What topics do you find you write about most frequently?

My writing isn’t so much about the topics I write about as it is how I write about them. There are the usual suspects–women, gender, LGBT and other identity issues–filtered through an international lens due to my Nigerian heritage and media advocacy and development work in Africa. But I also take the approach of highlighting solutions versus contributing to the constant re-articulation of problems I find over-saturates the feminist blogosphere. I pride myself on thinking forward, and so I push myself to write from a place of hope and positivity. I believe that personal relationships, not just rhetoric, are the building blocks of progress, and that winning hearts–not just arguments–are what bring about real change. My Afrofeminist principles are a roadmap for navigating the spaces between us as human beings, towards deeper, more empathic connections. My mantra is “Love is My Revolution”.

How has Afrofeminism informed what you write/focus on?

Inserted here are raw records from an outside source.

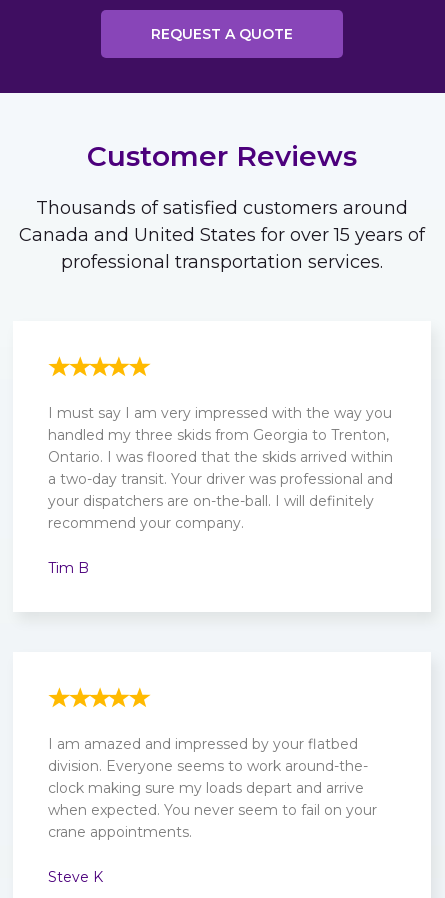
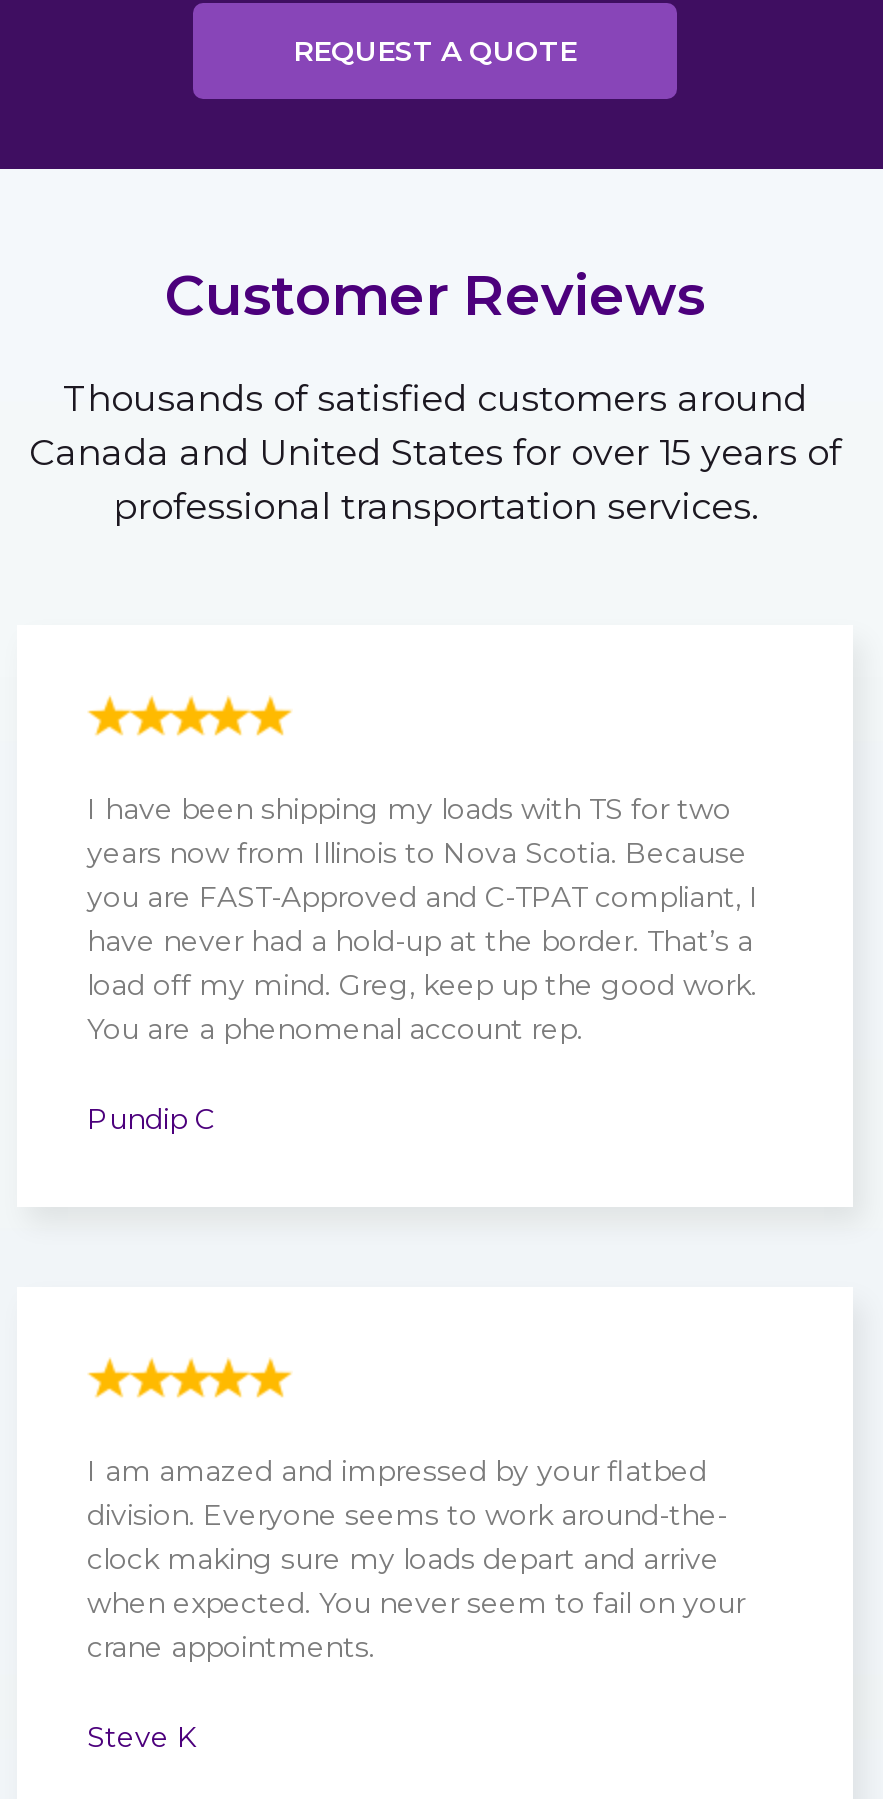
- I must say I am very impressed with the way you
- handled my three skids from Georgia to Trenton,
- Ontario. I was floored that the skids arrived within
- a two-day transit. Your driver was professional and
- your dispatchers are on-the-ball. I will definitely
- recommend your company.
+ I have been shipping my loads with TS for two
+ years now from Illinois to Nova Scotia. Because
+ you are FAST-Approved and C-TPAT compliant, I
+ have never had a hold-up at the border. That’s a
+ load off my mind. Greg, keep up the good work.
+ You are a phenomenal account rep.

- Tim B
+ Pundip C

Afrofeminism is how I move through the world; how I live, learn and evolve. Afrofeminism is my personal compass, a way for me to stay centered as I navigate life as an idealist using a constellation of frameworks–feminism, social justice, spirituality and others. Afrofeminism guides every step I take forward, as it is grounded in my multi-layered, trans-national identity and personal experiences. For instance, as an African woman, my feminism manifests as an unapologetic focus on the empowerment of other African women and the diaspora. As the executive editor of Queer Women of Color Media Wire (QWOC Media Wire), I’m intentional about publishing content that portrays the diversity of voices and experiences of the diaspora from all over the world, not just western countries.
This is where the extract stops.